Per correggere in qualche modo la perplessità e la intrinseca manchevolezza di quella teorica, non si lasciò mai d'aggiungere distinzioni a distinzioni, classificazioni a classificazioni. — Per cui s'ebbero i Toni Perfetti, i più che Perfetti, gli Imperfetti, e i più che Imperfetti, i Naturali, i Finti, i Trasportati, i Misti, i Commisti, i Figurati, gli Affini, gli Armoniali ed altri più.
E il bello è, che con tutto quel subisso di Toni, ne' libri corali s'incontrano molte e molte cantilene, le quali, modulando in un'estensione di sole tre o quattro note, a giudizio de' teorici non sono di nessun tono.
E c'è di più, che sul conto di parecchie composizioni, i dotti e anche i dottissimi non riuscirono mai a stabilire in quali toni sono scritte.
Exempli gratia: il padre Martini dice che il Madrigale del Palestrina Alla riva del Tebro, è del secondo Tono, e l'abate Baini dice che è del quinto e del sesto.
Tale, e in tutto secondo verità, era la teoria dei Toni sullo scorcio del mille e cinquecento. E del pari instabili, arbitrarie, contradicenti ad ogni buon principio d'arte, erano le teoriche dell'armonia e del contrappunto, cui s'era aggiunto il gusto smodato per gli artifizii meccanici, diffuso e portato al delirio dalle scuole fiamminghe.

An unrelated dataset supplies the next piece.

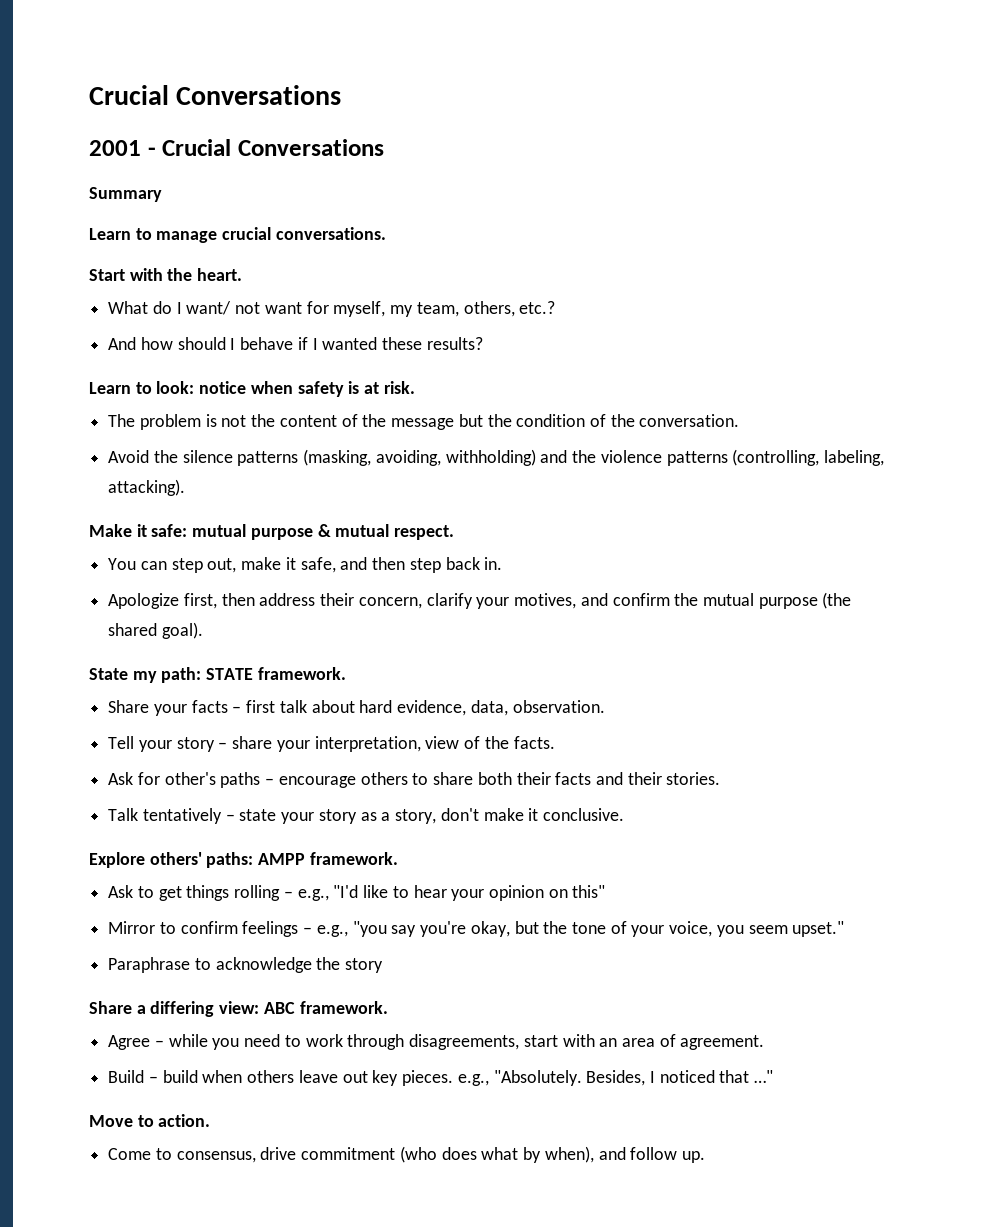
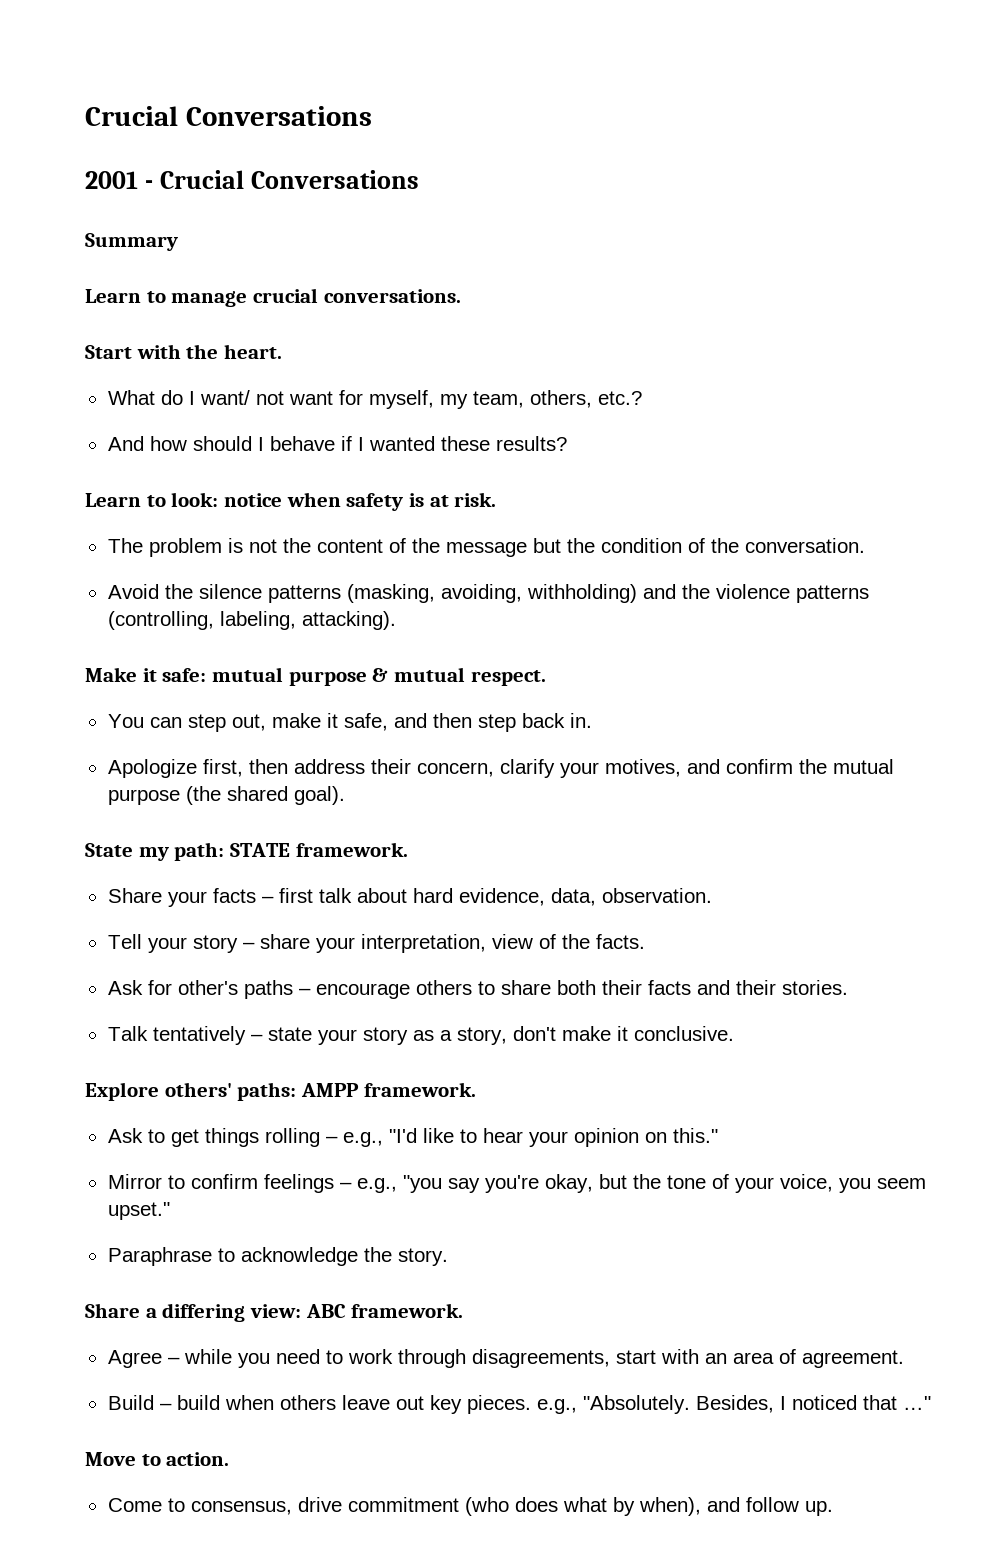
[572,885,606,898] this" -> [672,1128,718,1143] this."
[345,958,384,973] story -> [397,1248,448,1266] story.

Uscita, nel 1594, la prima opera della riforma melodrammatica fiorentina (la Dafne del Rinuccini e del Peri): — uscito il Recitativo (la declamazione musicale a voce sola); e, dal Recitativo, uscita la Melodia; — tutte quant'erano quelle arruffate ed eteroclite teoriche, caddero come di sfascio. La musica trovò finalmente la sua via. E, subito, cominciò a cercare la luce, ad aver ordine e forma, a farsi parola rivelatrice d'affetti. Cominciò insomma ad esser musica, e ad esser l'arte dichiarata dalle ottave del Venturi che presi ad epigrafe: l'arte, raggio de' cieli!
Tanto operò la Melodia. La quale, della musica non è solamente un principale elemento di bellezza, come vogliono l'Hanslik ed altri; — ma è tutto: è il principio, è la ragione di essere, è l'ultimo fine. Di tutto ciò che entra a costituire la musica, non v'ha nulla che non dipenda dalla Melodia. Le doti che più si cercano e si pregiano ne' compositori: la fantasia, l'estro, la inspirazione, non han modo d'esplicarsi che con la Melodia. Senza melodia non v'ha musica.
E intanto oggi si sente dire ogni momento che la melodia è finita!!
Proprio così. S'è sempre creduto che, alito divino, la melodia venisse dal cuore commosso e dalla fantasia ispirata di quegli uomini privilegiati (quasi profeti) le cui labbra furon tocche coi carboni ardenti.... e signor no!
L'odierno progresso ci tolse dall'errore e c'insegnò invece che la melodia non fu mai altro che il portato delle materiali combinazioni de' sette suoni, e che, dàlli e dàlli a scrivere a cantare e a suonare, quelle combinazioni si son trovate e messe fuori tutte. E da questo la malinconica conclusione: che la melodia è spacciata e morta; e che oramai la musica deve rassegnarsi a farne senza. Quanto dire, all'ultimo, che il mondo deve rassegnarsi a far senza musica!